Major Murphy’s Jacki Warren, Jacob Bullard and Brian “Bud” Voortman

Editor’s Note: This is the second installment in a multi-part series this week previewing the Audiotree Music Festival and profiling artists from the lineup.

Major Murphy will enlist a battalion of new recruits at Kalamazoo’s Audiotree Music Festival this weekend.

The Grand Rapids nostalgic rock trio will conquer the crowd Sunday with a 12:50 p.m. set on the main stage at the two-day festival in Arcadia Creek Festival Place. Major Murphy will join nearly 30 other acts, including Father John Misty, Local Natives, Real Estate, Diet Cig and Blitzen Trapper.

They’re one of five West Michigan-based artists featured in the Audiotree Music Festival lineup along with Michigander, Lushh, Jake Simmons & The Little Ghosts and Moss Jaw.

Founded in 2013, the Chicago-based, Michigan-born Audiotree Music Festival celebrates new and emerging artists and is curated by the popular web music series Audiotree Live.

Major Murphy’s Jacob Bullard (vocals, guitar), Jacki Warren (vocals, bass) and Brian “Bud” Voortman (drums) will share their 1970s-inspired radio rock with Audiotree festivalgoers during a much-anticipated set.

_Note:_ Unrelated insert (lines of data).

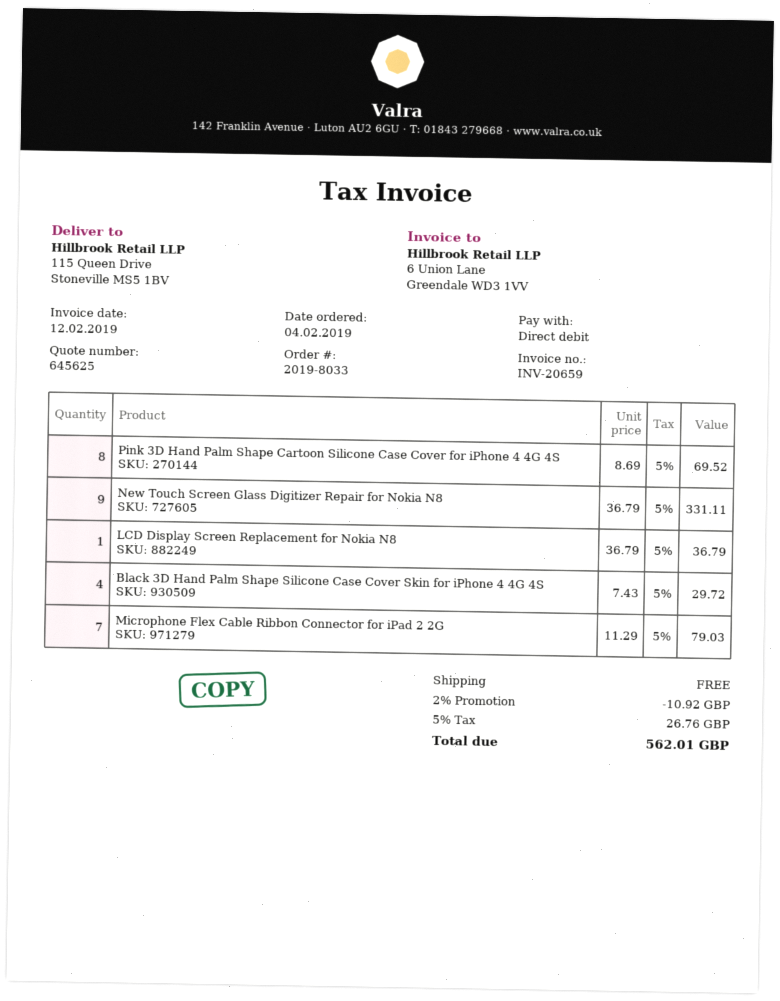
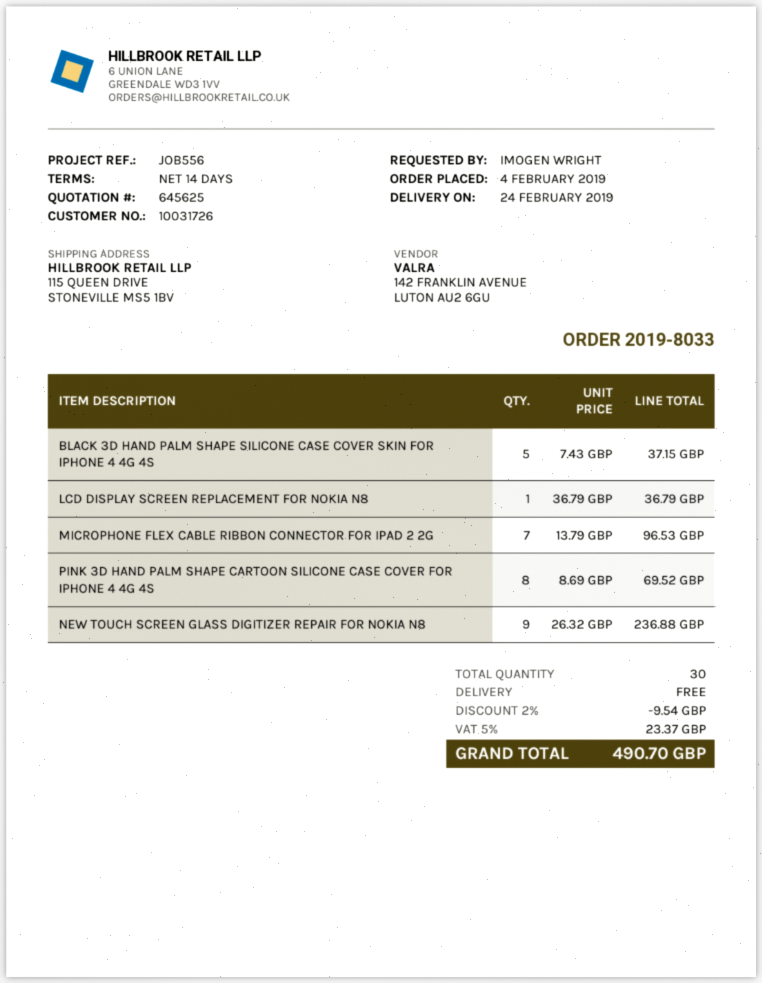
New Touch Screen Glass Digitizer Repair for Nokia N8: 9 x 36.79 = 331.11 -> 9 x 26.32 = 236.88
Black 3D Hand Palm Shape Silicone Case Cover Skin for iPhone 4 4G 4S: 4 x 7.43 = 29.72 -> 5 x 7.43 = 37.15
Microphone Flex Cable Ribbon Connector for iPad 2 2G: 7 x 11.29 = 79.03 -> 7 x 13.79 = 96.53
discount: 2% = 10.92 -> 2% = 9.54
tax: 5% = 26.76 -> 5% = 23.37
total: 562.01 -> 490.70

They’ll be performing laid-back, catchy songs from their full-length debut album, “No. 1,” which dropped in March on Winspear. Those new to Major Murphy will hear jangly guitars, shimmering riffs, synth-sheened grooves and dreamy, commanding vocals.

“When we perform as a trio, there is a more immediate sound and energy that I think we all enjoy. It boils down and reveals the really important parts of the songs,” Bullard said. “When you’re in a festival setting, there’s generally a big stage with a big PA so you can push the crowd a little bit, and it’s super fun. Live music is powerful, and it’s important to let loose sometimes.”